In one recent poll released by KING-TV, the local NBC affiliate, Schell, Sidran and Nickels finished within the margin of error for a statistical tie, each polling between 21 and 25 percent. Charlie Chong, a former city councilman who lost to Schell in the 1997 general election, trailed at 14 percent.

The top two finishers in the Sept. 18 primary advance to the November general election. The mayor’s office is technically nonpartisan, but the city itself is solidly liberal. Schell, Sidran and Nickels are Democrats.

The local Democratic Party has endorsed Nickels — Schell’s punishment for backing Bill Bradley for president, says University of Washington political science professor David Olson.

Nickels also has heavy support from labor, which "took a lot of pepper spray" during the WTO demonstrations, says Lance Bennett, director of the UW’s Center for Communication and Civic Engagement.

Ruth Brown, a 31-year-old accountant, isn’t ready to forgive Schell for being tear-gassed as she left a friend’s apartment during WTO.

"I fully believe we wouldn’t have had problems with WTO if we had had better planning, and I put that on the mayor’s head," she said.

"Paul’s dead meat," said local historian Walt Crowley.

Schell says he’s focusing on his accomplishments in Seattle’s neighborhoods. The city helped raise $200 million in private money in the last four years, much of it for new or improved parks and libraries, Schell says.

The city also has quadrupled spending to fix roads and bridges during his term.

And, he adds optimistically, Seattle’s WTO riots don’t look so bad when compared to increasingly violent protests at international summits in Quebec and Genoa, Italy, this year.

Nevertheless, Schell’s rivals say the city’s troubles illustrate the need for new leadership.

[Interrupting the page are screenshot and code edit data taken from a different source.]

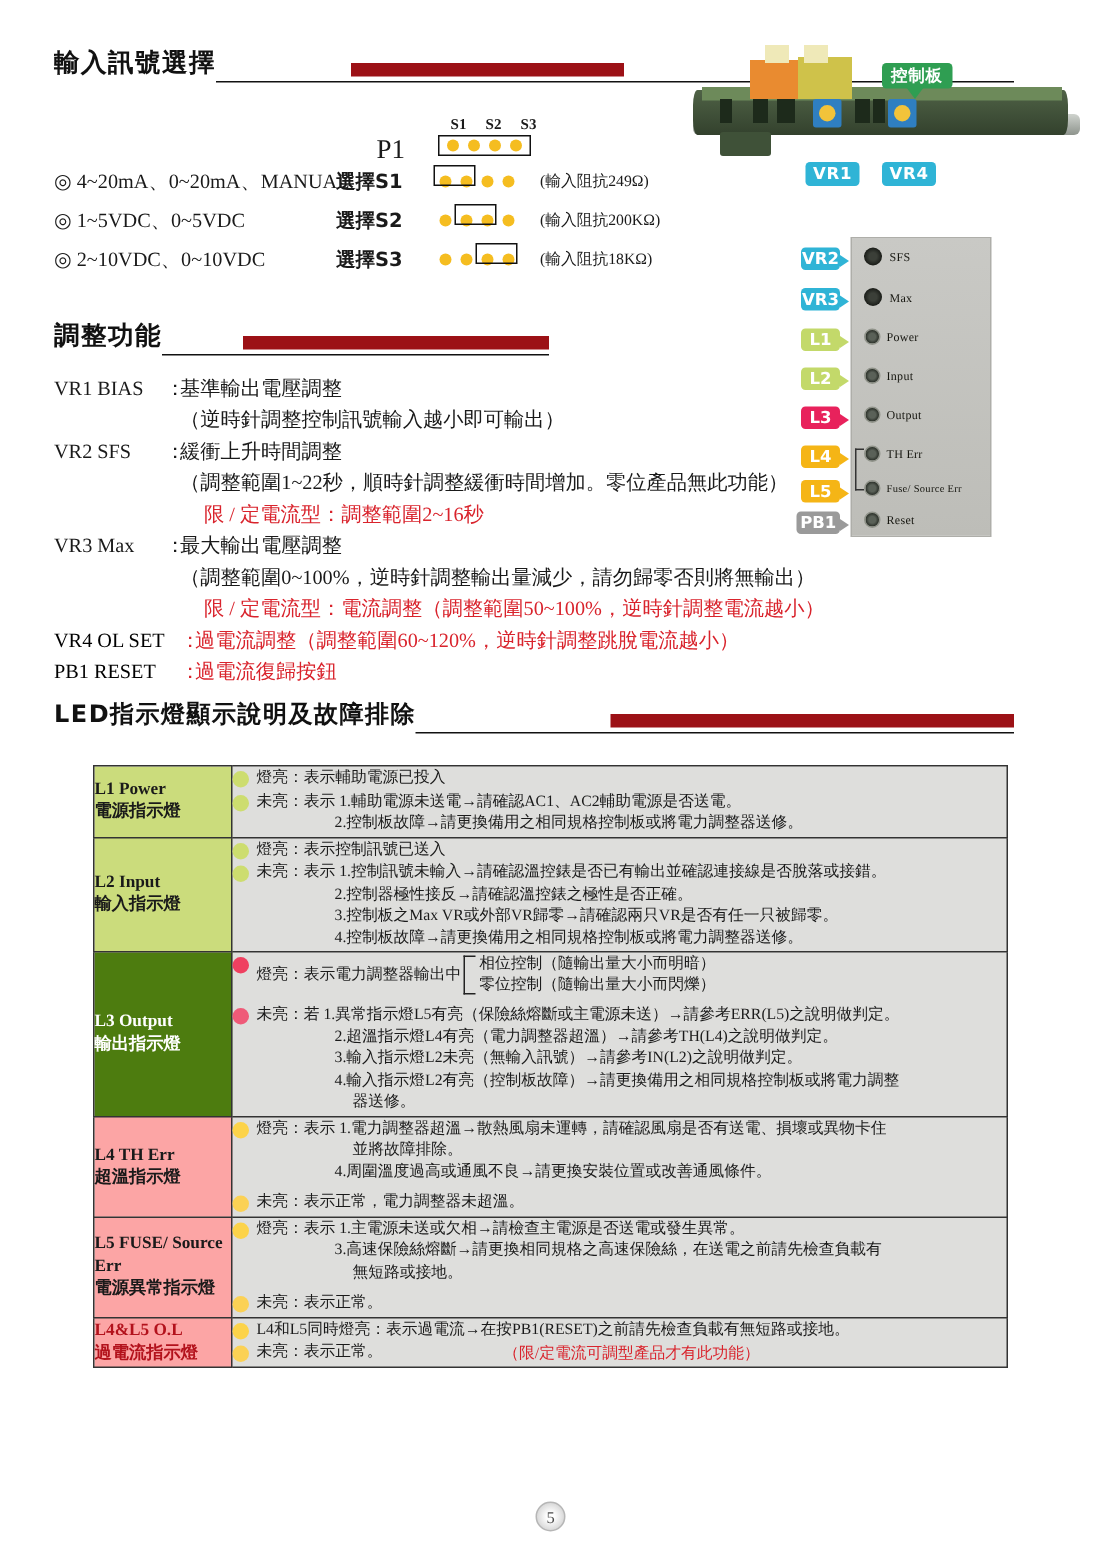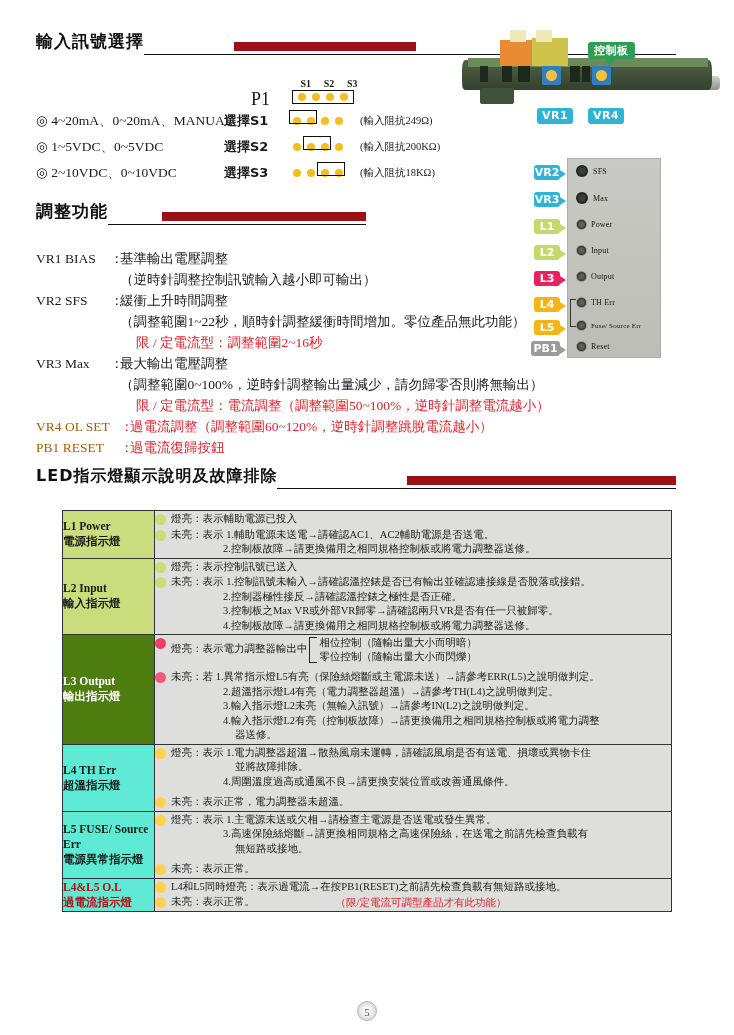--- a/index.html
+++ b/index.html
@@ -494,7 +494,7 @@
 <div class="side-tag t-amber" style="left:534px; top:320px;"><span>L5</span></div>
 <div class="side-tag t-gray" style="left:531px; top:341px; width:29px;"><span>PB1</span></div>
 
-<div class="section-head" style="top:200px; width:330px;">
+<div class="section-head" style="top:212px; width:330px;">
   <span class="title">調整功能</span>
   <span class="rule-wrap">
     <span class="thinline"></span>

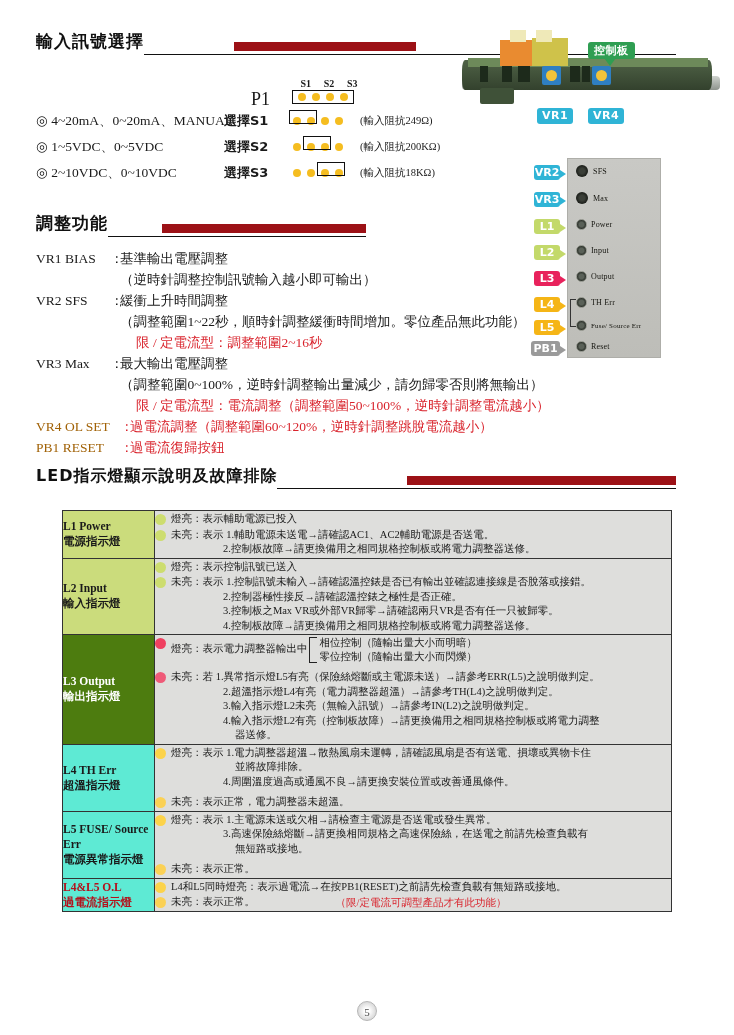--- a/index.html
+++ b/index.html
@@ -117,7 +117,7 @@
   .vr-colon { width: 10px; }
   .vr-sub { padding-left: 84px; font-size: 13.5px; line-height: 21px; white-space: nowrap; }
   .vr-red-line { display: flex; font-size: 13.5px; line-height: 21px; color:#d9232c; white-space: nowrap;}
-  .vr-red-line .vr-name { color:#a16207; }
+  .vr-red-line .vr-name { color:#000000; }
   .indent-red { padding-left: 100px; color: #d9232c; font-size: 13.5px; line-height: 21px; white-space: nowrap;}
 
   

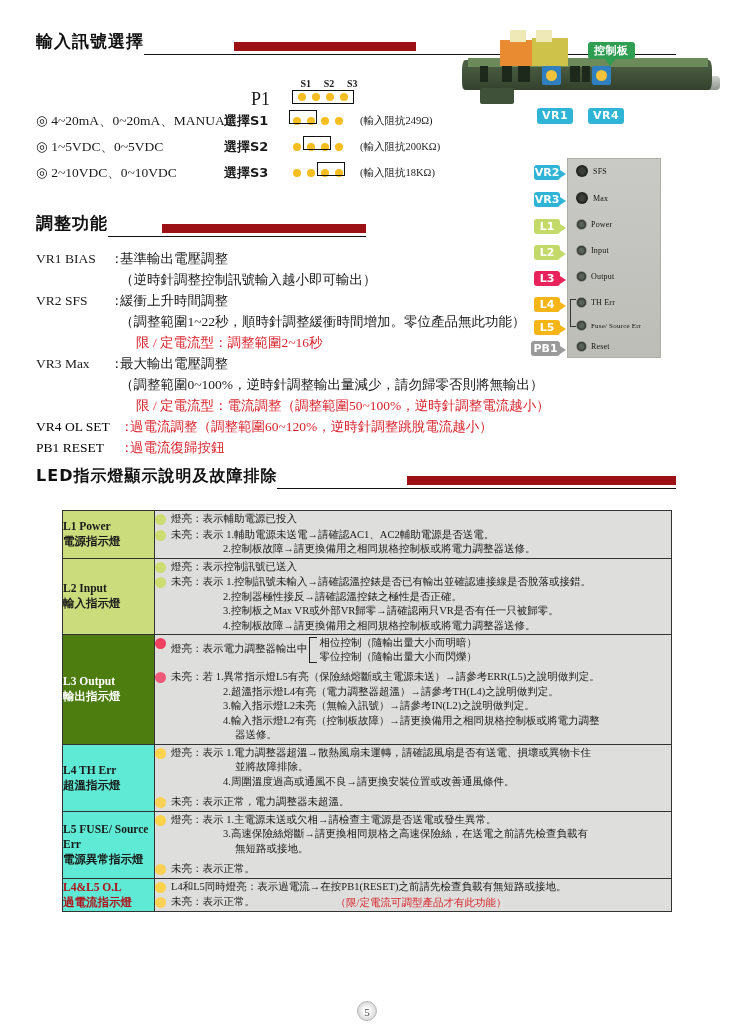--- a/index.html
+++ b/index.html
@@ -283,7 +283,7 @@
   }
   .bg-green { background: #cbdc7c; }
   .bg-pink  { background: #4d7c0f; color:#ffffff; }
-  .bg-amber { background: #5eead4; }
+  .bg-amber { background: #fca5a5; }
 
   .desc-line {
     display: flex;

"We were a city that was very confident of the future," said Nickels, 46. "That mood has really changed over the last four years."

Seattle’s two daily newspapers agree. Both endorsed Sidran, 50.

As a law-and-order candidate, he has been compared to New York’s Rudolph Giuliani. Many critics say his civility laws — which were supported by the city council and two mayors — are constitutionally questionable and target the poor.

Sidran said his toughest challenge is "breaking out of the caricature that has been drawn of me … that I’m a hardheaded hard-ass."

A few years ago, The Stranger, a local, left-leaning weekly newspaper, portrayed him as the devil on its cover. Sidran responded by taking out an ad in its classified section: "Satan’s Little Helper. City Attorney Mark Sidran seeks exec. asst. … "

Nickels, meanwhile, is happy to portray himself as a nice, if bland, guy who would invest heavily in the city’s neighborhoods. He’s been knocked for his long-running involvement in Sound Transit, the agency overseeing plans to build a light-rail route in the region. The project is $1.1 billion over budget and three years behind schedule.

"We’re a generation late building mass transit," Nickels said. "Big projects have problems, and they’re hard to build."

Nickels and Schell, who are on the Sound Transit board, want to forge ahead with the project, pointing to studies showing Seattle has some of the nation’s worst auto traffic. Sidran wants to scrap it in favor of improved bus service. All three would consider an expanded monorail system.

But when it comes down to it, the race might not be about issues.

"Schell’s heart was in the right place when he started," said furniture-maker Stewart Wurtz. "But his decision-making in the past has definitely affected his chances."